Reputation: 117
How do I extract all the text below a specific header? In this case, I need to extract the text under Topic 2
. EDIT: On other webpages, "Topic 2" sometimes appears as the third heading, or the first. "Topic 2" isn't always in the same place, and it doesn't always have the same id number.
# import library
from bs4 import BeautifulSoup
# dummy webpage text
body = '''
<h2 id="1">Topic 1</h2>
<p> This is the first sentence.</p>
<p> This is the second sentence.</p>
<p> This is the third sentence.</p>
<h2 id="2">Topic 2</h2>
<p> This is the fourth sentence.</p>
<p> This is the fifth sentence.</p>
<h2 id="3">Topic 3</h2>
<p> This is the sixth sentence.</p>
<p> This is the seventh sentence.</p>
<p> This is the eighth sentence.</p>
'''
# convert text to soup
soup = BeautifulSoup(body, 'lxml')
If I extract text only under '''Topic 2''', this is what my output would be.
This is the fourth sentence.
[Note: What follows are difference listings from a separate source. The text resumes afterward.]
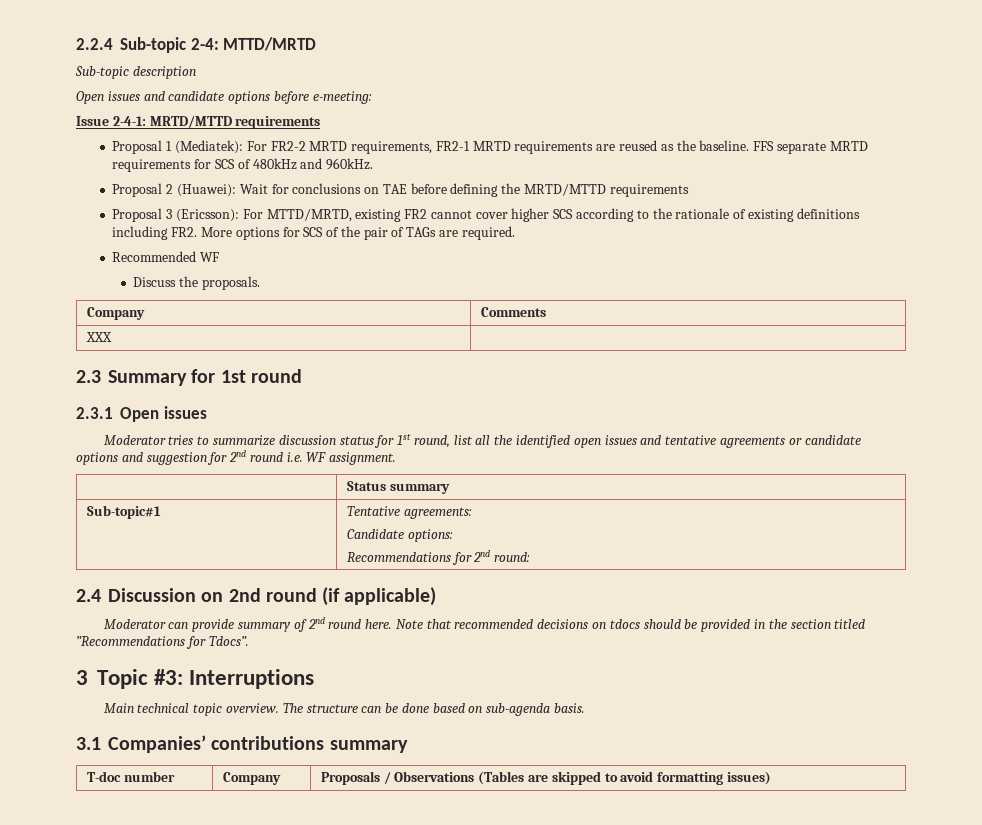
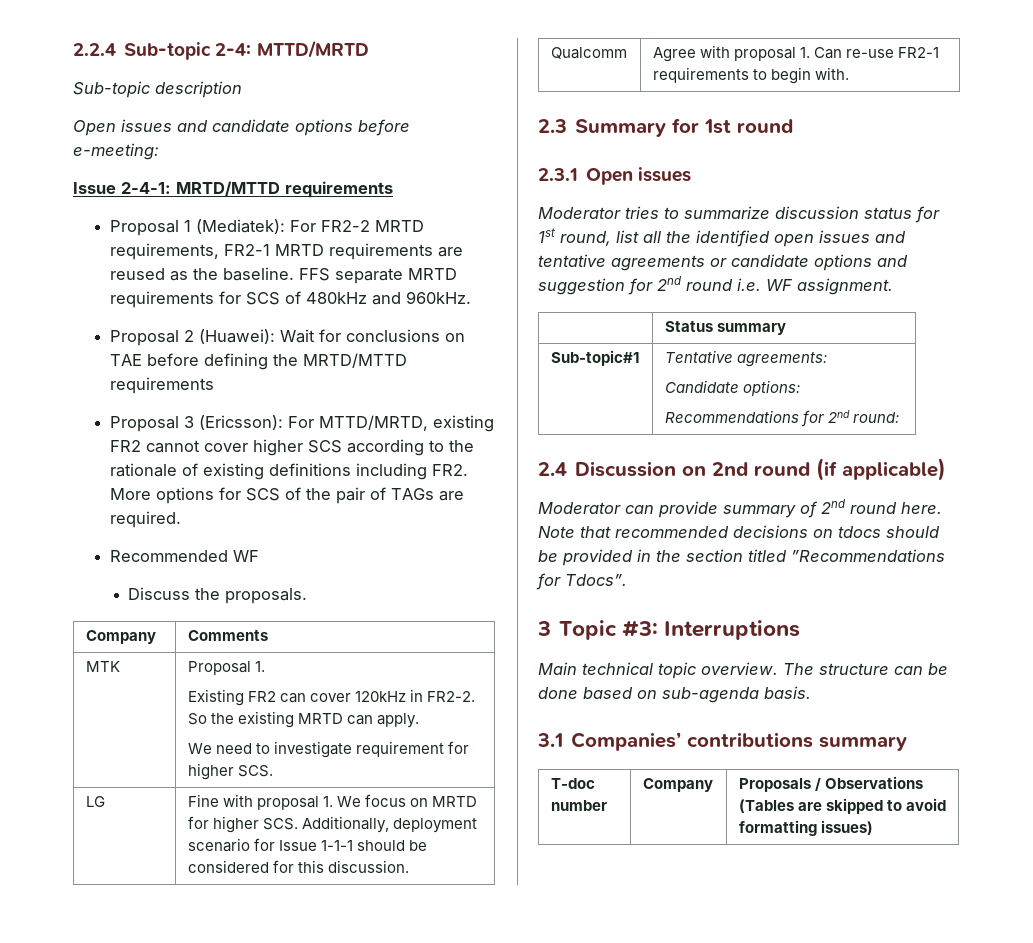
- XXX |
+ MTK | Proposal 1.
+ Existing FR2 can cover 120kHz in FR2-2. So the existing MRTD can apply.
+ We need to investigate requirement for higher SCS.
+ LG | Fine with proposal 1. We focus on MRTD for higher SCS. Additionally, deployment scenario for Issue 1-1-1 should be considered for this discussion.
+ Qualcomm | Agree with proposal 1. Can re-use FR2-1 requirements to begin with.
This is the fifth sentence.
My attempts to solve this problem:
I tried soup.select('h2 + p')
, but this only got me the first sentences under each header.
[<p> This is the first sentence.</p>,
<p> This is the fourth sentence.</p>,
<p> This is the sixth sentence.</p>]
I also tried this, but it gave me all the text, when I only need text under Topic 2
:
import pandas as pd
lst = []
for row in soup.find_all('p'):
text_dict = {}
text_dict['text'] = row.text
lst.append(text_dict)
df = pd.DataFrame(lst)
df
| | text |
|---|-------------------------------|
| 0 | This is the first sentence. |
| 1 | This is the second sentence. |
| 2 | This is the third sentence. |
| 3 | This is the fourth sentence. |
| 4 | This is the fifth sentence. |
| 5 | This is the sixth sentence. |
| 6 | This is the seventh sentence. |
| 7 | This is the eighth sentence. |
Upvotes: 5
Views: 7835
Reputation: 24940
Try:
target = soup.find('h2',string='Topic 2')
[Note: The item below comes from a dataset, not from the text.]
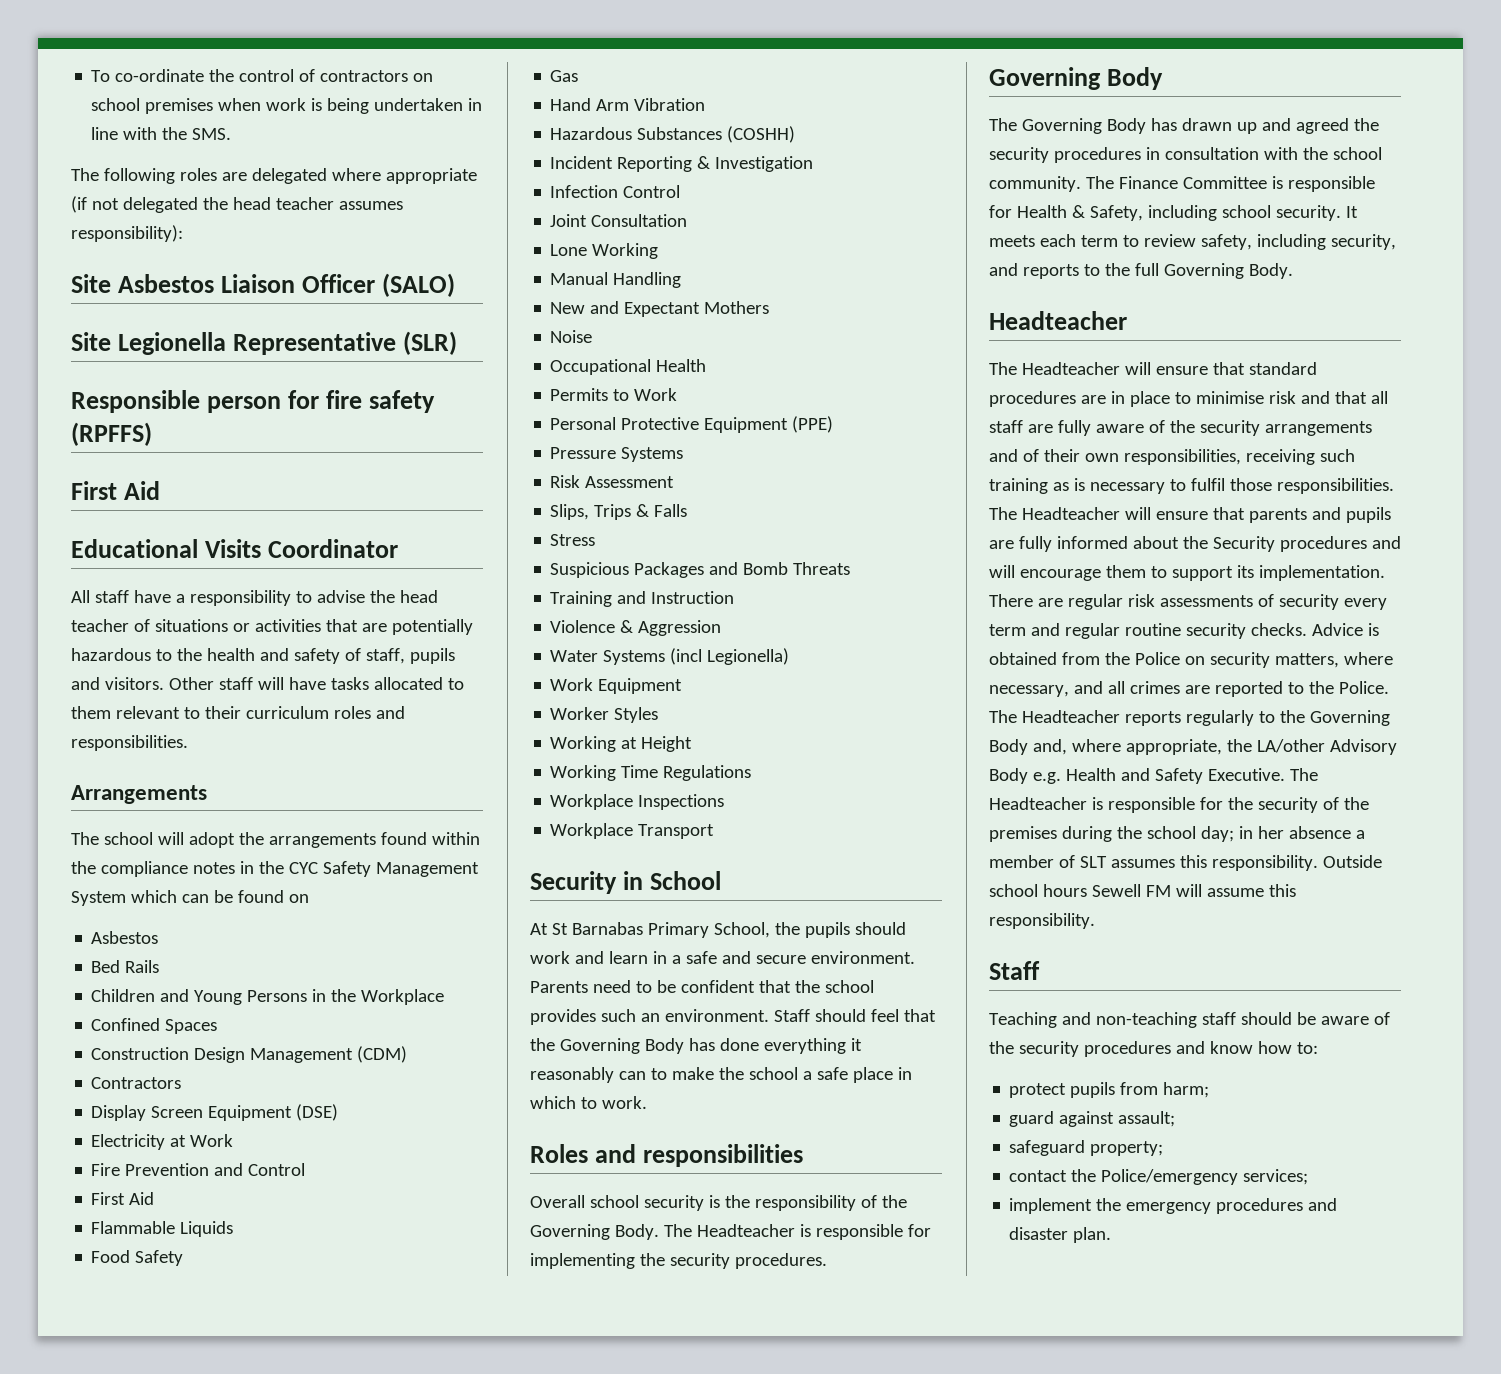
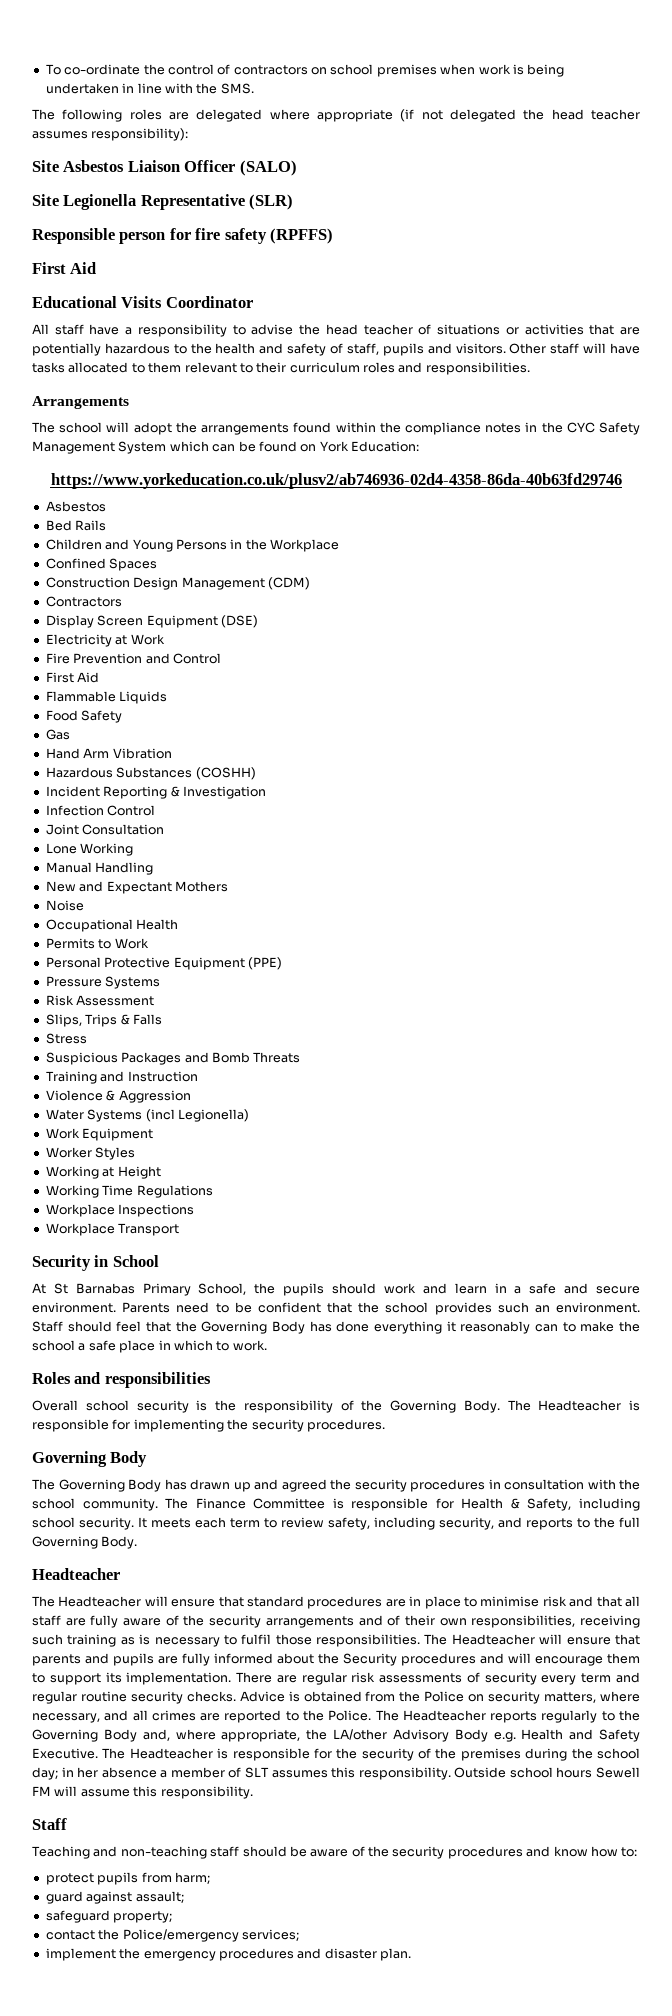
- The school will adopt the arrangements found within the compliance notes in the CYC Safety Management System which can be found on
+ The school will adopt the arrangements found within the compliance notes in the CYC Safety Management System which can be found on York Education:
+ https://www.yorkeducation.co.uk/plusv2/ab746936-02d4-4358-86da-40b63fd29746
for sib in target.find_next_siblings():
if sib.name=="h2":
break
else:
print(sib.text)
Output (from you html above):
This is the fourth sentence.
This is the fifth sentence.
Upvotes: 4
Reputation: 25
Different approach..
import pdfplumber
import re
pdfToString = ""
with pdfplumber.open(r"sample.pdf") as pdf:
for page in pdf.pages:
print(page.extract_text())
pdfToString += page.extract_text()
matches = re.findall(r'^\d+(?:\.\d+)* .*(?:\r?\n(?!\d+(?:\.\d+)* ).*)*',pdfToString, re.M)
for i in matches:
if "word_to_extractenter code here" in i[:50]:
print(i)
This solution is to extract all the headings which has same format of headings in the question and to extract the required heading and the paragraphs that follows it.
Upvotes: 0
Reputation: 4561
The problem is that you think the text us under the header. Technically, the text nodes are siblings of the headers, so the only way get them is the more sequential process of iterating through siblings:
More like:
h2 = soup.find('h2', id='2')
for sibling in h2.next_siblings:
if sibling.name != (None, 'p'):
break;
# ... do what you like with the <p> node
(Note that a BeautifulSoup sibling of < h2 > is an string element, usually a newline, name == None, so make sure you handle or ignore it properly.)
Upvotes: 0